June 2020. Not exactly a fracas. A kerfuffle. The World Health Organization announced that asymptomatic transmission of Covid-19 was “rare,” and “very rare.” It
was a piece of good news (for some). But were the WHO statements in some way
treasonous, or traitorous (traitorous to the main narrative)? Damage control was swift and
successful: asymptomatic transmission of Covid-19 was not rare after all—it was
the opposite of rare.
On June 8 2020 epidemiologist Maria van Kerkhove, “Scientist, Technical
Lead MERS-CoV” (and “Technical Lead SARS-CoV-2”) at the World Health
Organization, said at a “media briefing,” in Geneva Switzerland:
We have a number of reports from countries who are doing very detailed contact tracing.
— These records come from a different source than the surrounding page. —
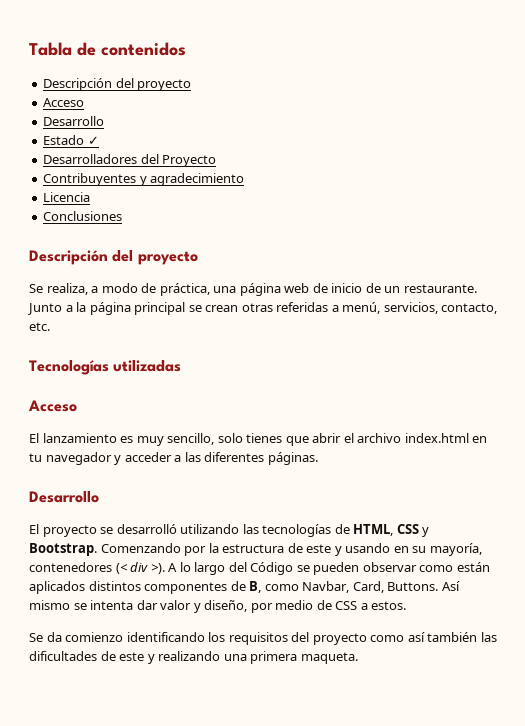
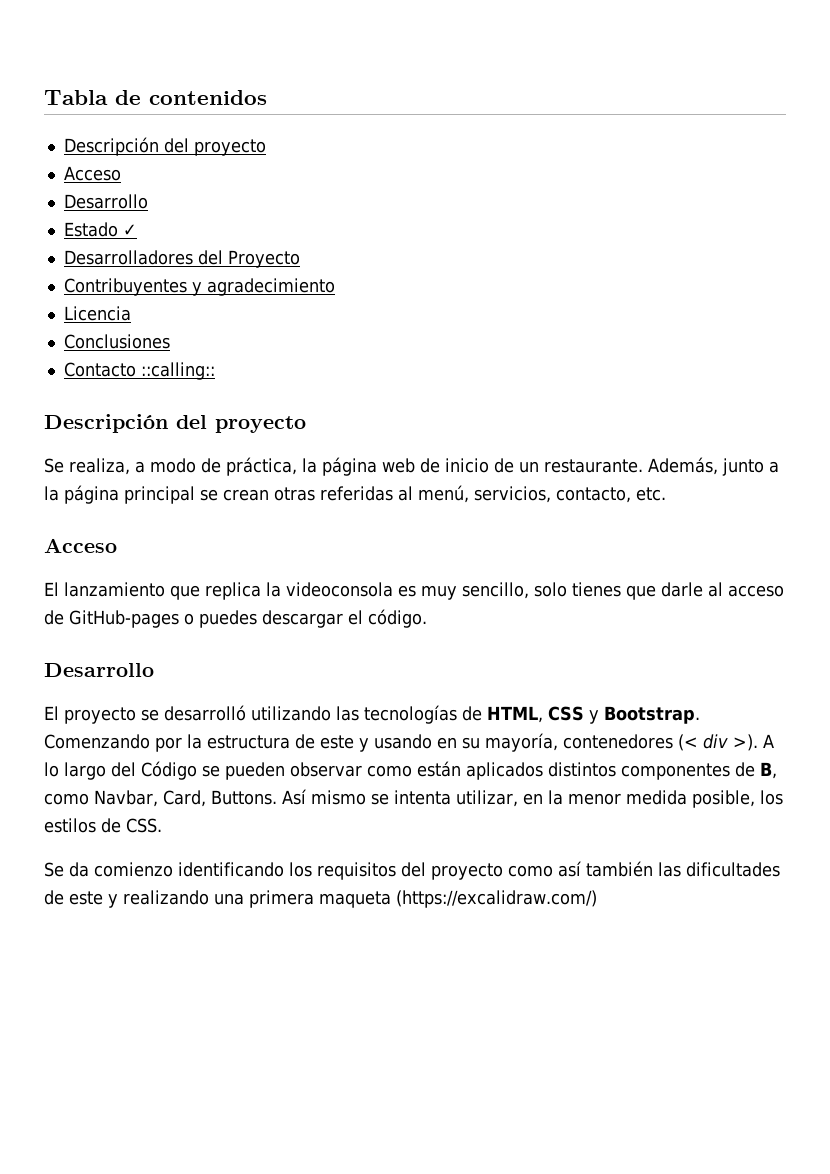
+ Contacto ::calling::
- Se realiza, a modo de práctica, una página web de inicio de un restaurante.
+ Se realiza, a modo de práctica, la página web de inicio de un restaurante.
- Junto a la página principal se crean otras referidas a menú, servicios, contacto, etc.
+ Además, junto a la página principal se crean otras referidas al menú, servicios, contacto, etc.
- Tecnologías utilizadas
- El lanzamiento es muy sencillo, solo tienes que abrir el archivo index.html en tu navegador y acceder a las diferentes páginas.
+ El lanzamiento que replica la videoconsola es muy sencillo, solo tienes que darle al acceso de GitHub-pages o puedes descargar el código.
- Así mismo se intenta dar valor y diseño, por medio de CSS a estos.
+ Así mismo se intenta utilizar, en la menor medida posible, los estilos de CSS.
- Se da comienzo identificando los requisitos del proyecto como así también las dificultades de este y realizando una primera maqueta.
+ Se da comienzo identificando los requisitos del proyecto como así también las dificultades de este y realizando una primera maqueta (https://excalidraw.com/)

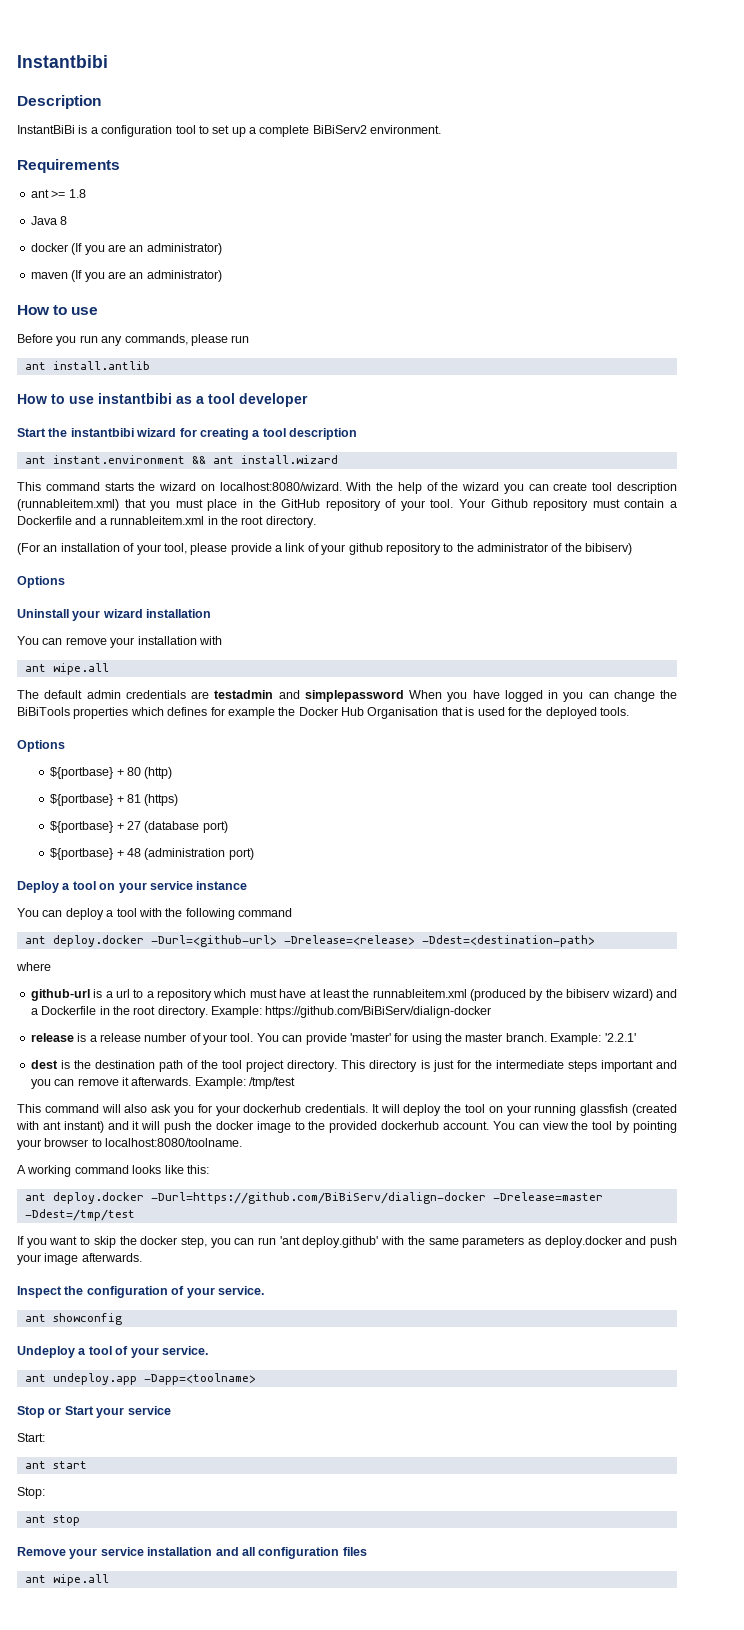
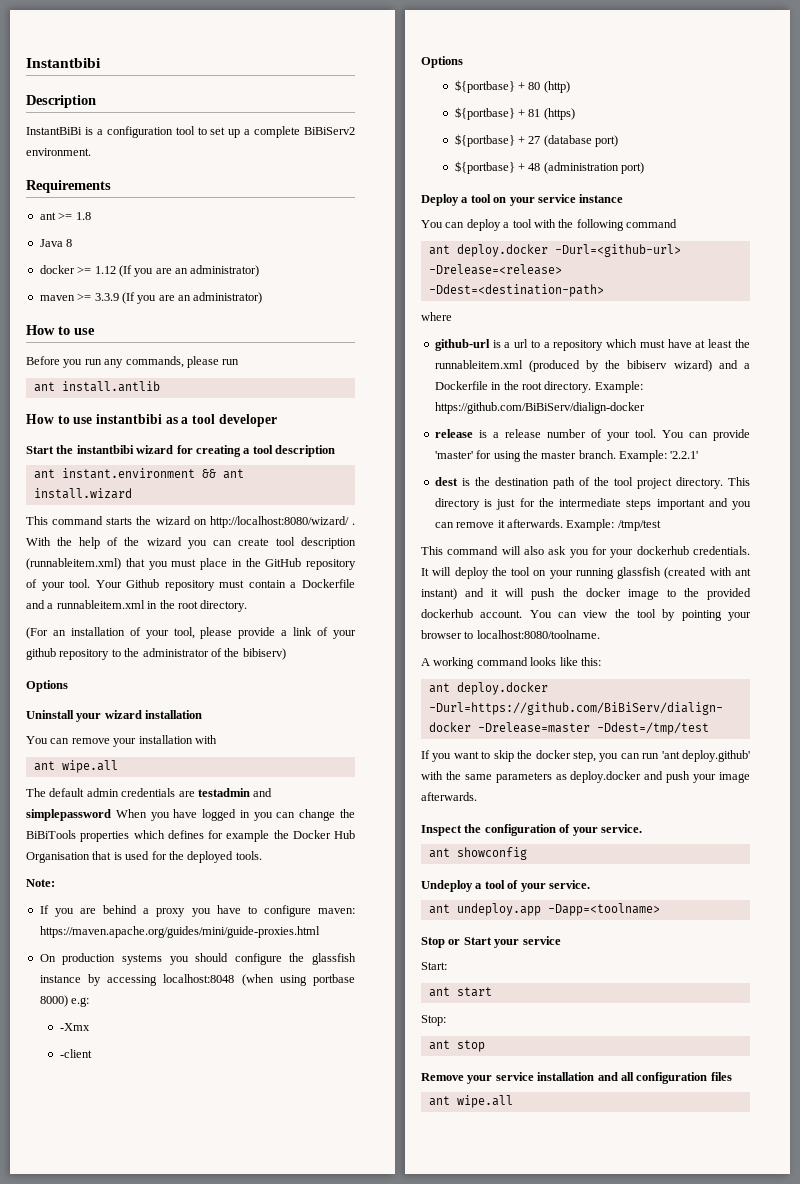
- docker (If you are an administrator)
+ docker >= 1.12 (If you are an administrator)
- maven (If you are an administrator)
+ maven >= 3.3.9 (If you are an administrator)
- This command starts the wizard on localhost:8080/wizard.
+ This command starts the wizard on http://localhost:8080/wizard/ .
+ Note:
+ If you are behind a proxy you have to configure maven: https://maven.apache.org/guides/mini/guide-proxies.html
+ On production systems you should configure the glassfish instance by accessing localhost:8048 (when using portbase 8000) e.g:
+ -Xmx
+ -client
They’re following asymptomatic
cases, they’re following contacts, and they’re not finding secondary
transmission—it’s very rare, and much of [what is in the reports] is not
published in the literature. From the papers that are published, there’s
one that came out from Singapore looking at a long-term care facility. There
are some household transmission studies where you follow individuals over time
and you look at the proportion of those that transmit onwards. We are constantly looking at this data and
trying to get more information from countries to truly answer this question. It
still appears to be rare that an asymptomatic individual actually transmits
onward.
Van Kerkhove said it rather well I think.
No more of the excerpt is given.